**Task details**
Below are entries. Reproduce exactly the lines between the line holding "Tier vertical shoe" and the line holding "subtotal: 353.37 -> 308.12", inclusive, and only those.
*** Data to process ***
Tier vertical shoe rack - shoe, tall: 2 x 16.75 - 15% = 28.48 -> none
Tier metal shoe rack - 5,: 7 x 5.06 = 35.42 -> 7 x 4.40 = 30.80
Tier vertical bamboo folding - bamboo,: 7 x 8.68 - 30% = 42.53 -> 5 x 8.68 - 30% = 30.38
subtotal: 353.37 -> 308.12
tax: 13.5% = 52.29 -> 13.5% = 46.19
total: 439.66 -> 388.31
*** End of Data to process ***
*** Data to process ***
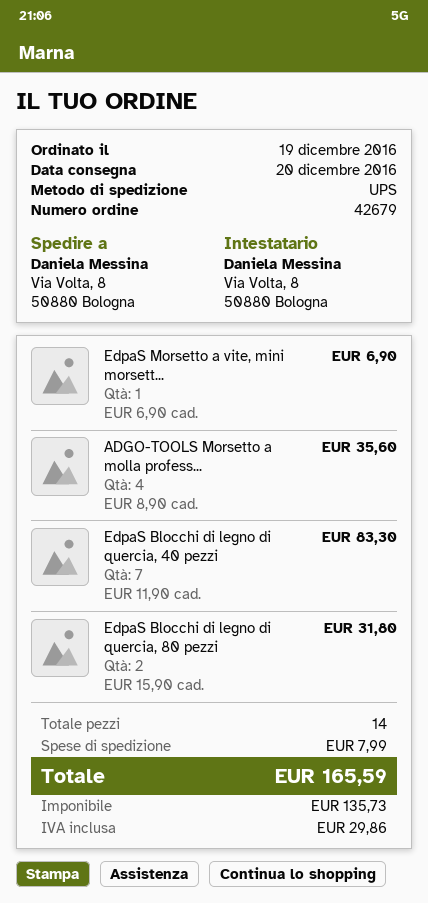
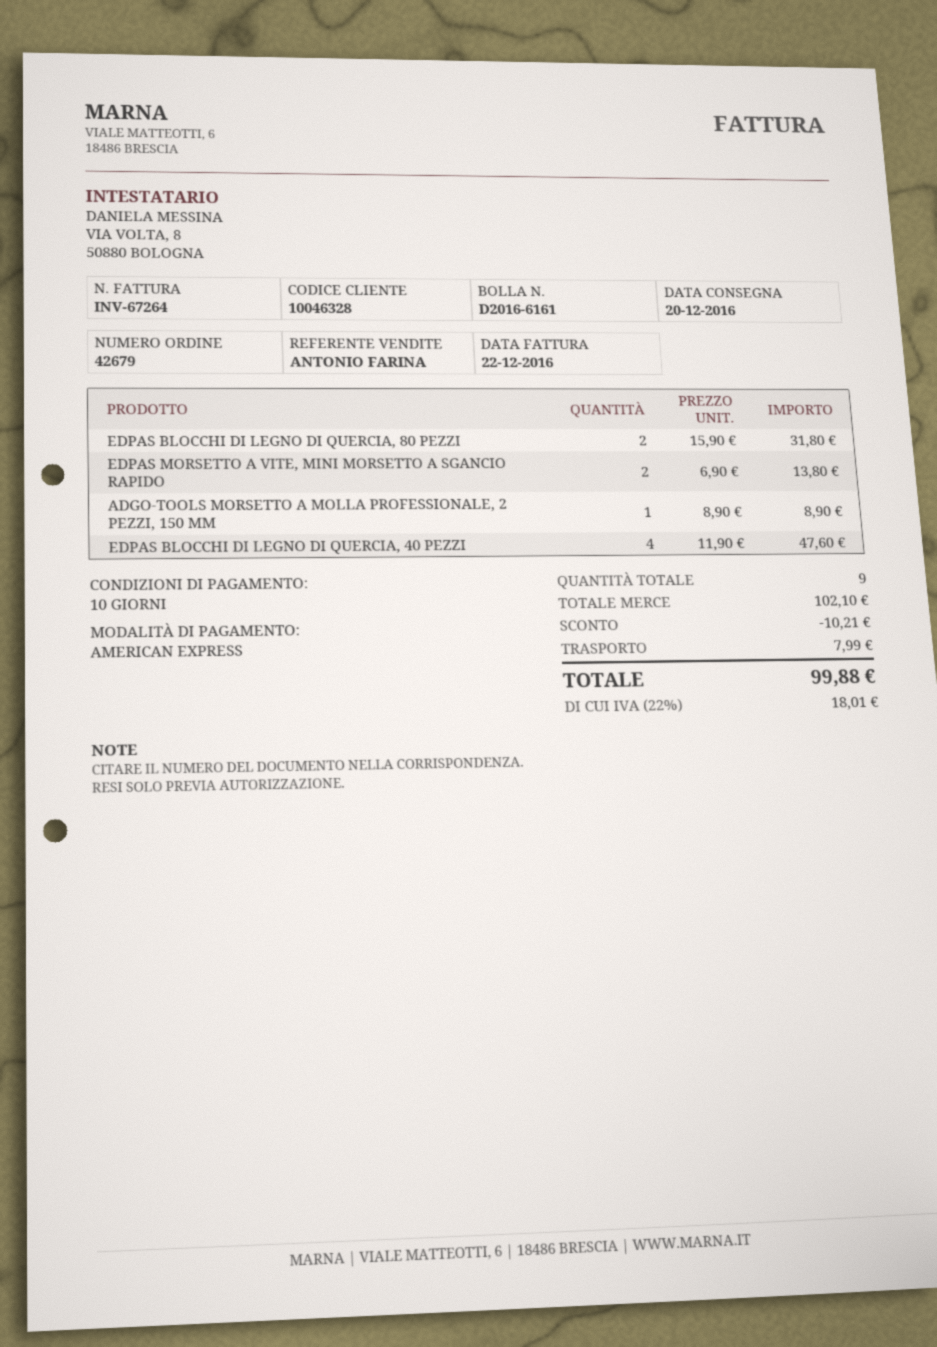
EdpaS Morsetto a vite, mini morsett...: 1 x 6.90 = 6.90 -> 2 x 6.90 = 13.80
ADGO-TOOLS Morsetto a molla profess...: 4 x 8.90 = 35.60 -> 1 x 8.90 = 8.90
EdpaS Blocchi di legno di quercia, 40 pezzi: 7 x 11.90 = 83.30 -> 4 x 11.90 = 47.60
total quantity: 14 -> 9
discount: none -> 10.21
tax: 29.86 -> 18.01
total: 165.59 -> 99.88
*** End of Data to process ***
*** Data to process ***
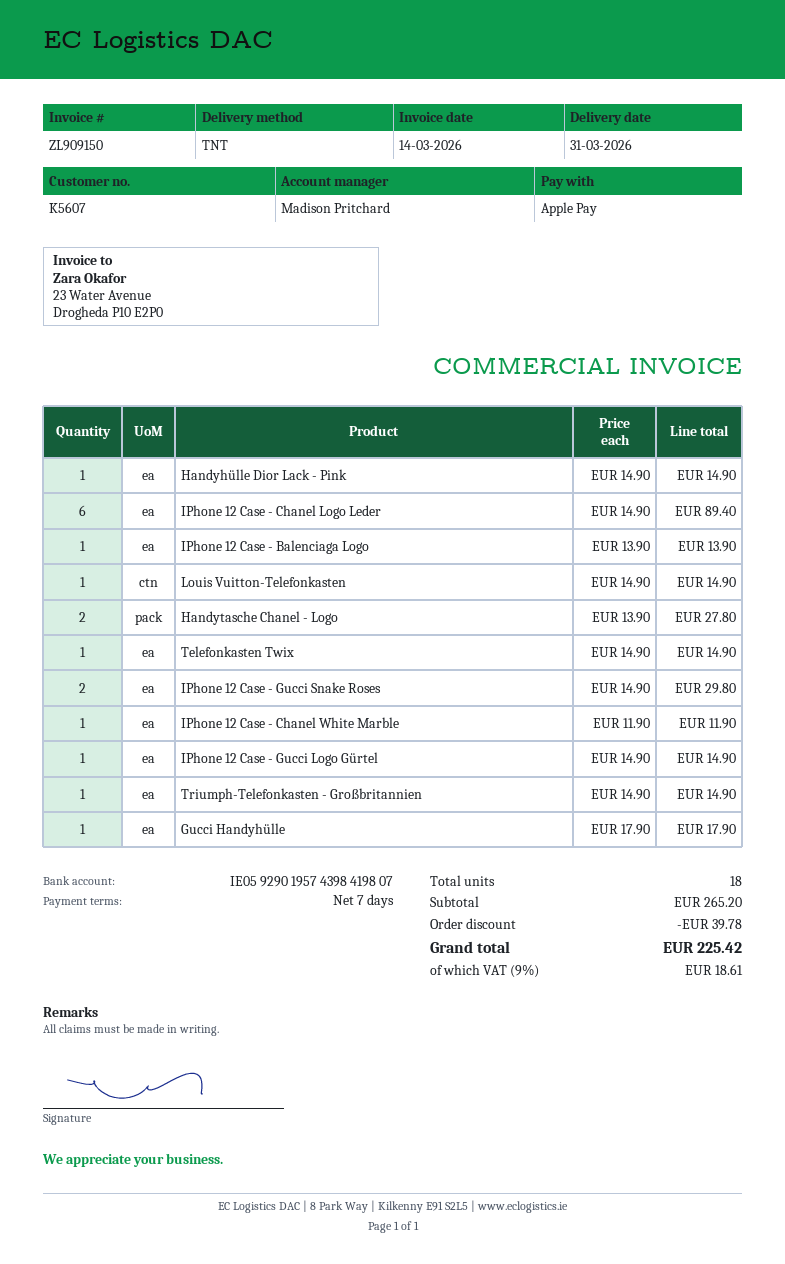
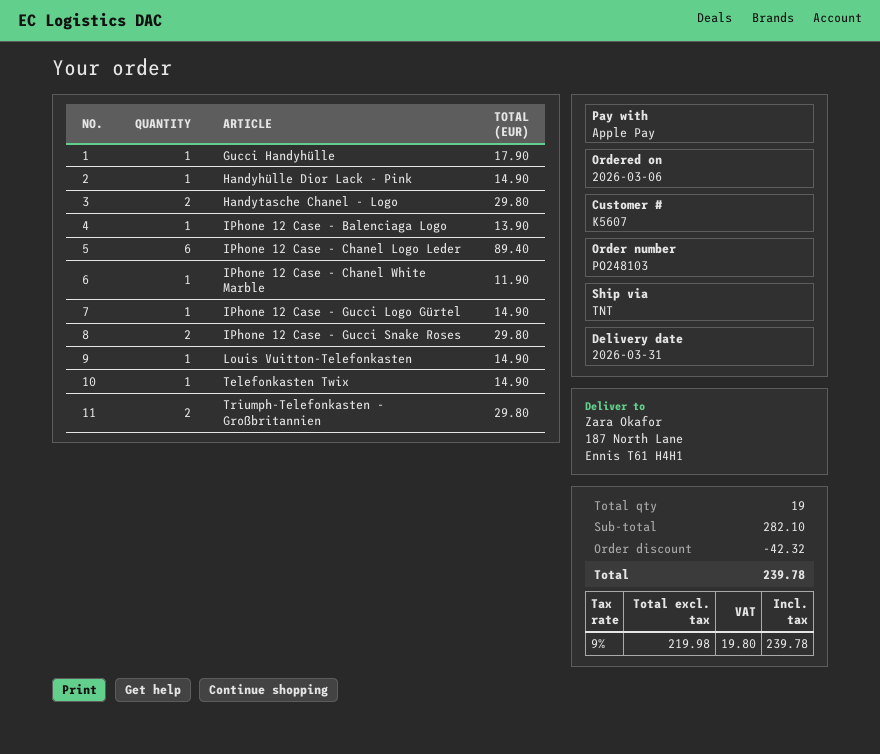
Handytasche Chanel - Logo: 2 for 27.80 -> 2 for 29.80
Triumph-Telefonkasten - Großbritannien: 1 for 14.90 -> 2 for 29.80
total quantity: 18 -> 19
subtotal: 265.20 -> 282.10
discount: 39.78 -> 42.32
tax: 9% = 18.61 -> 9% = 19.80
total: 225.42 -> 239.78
*** End of Data to process ***
**Solution to the exercise**
Tier vertical shoe rack - shoe, tall: 2 x 16.75 - 15% = 28.48 -> none
Tier metal shoe rack - 5,: 7 x 5.06 = 35.42 -> 7 x 4.40 = 30.80
Tier vertical bamboo folding - bamboo,: 7 x 8.68 - 30% = 42.53 -> 5 x 8.68 - 30% = 30.38
subtotal: 353.37 -> 308.12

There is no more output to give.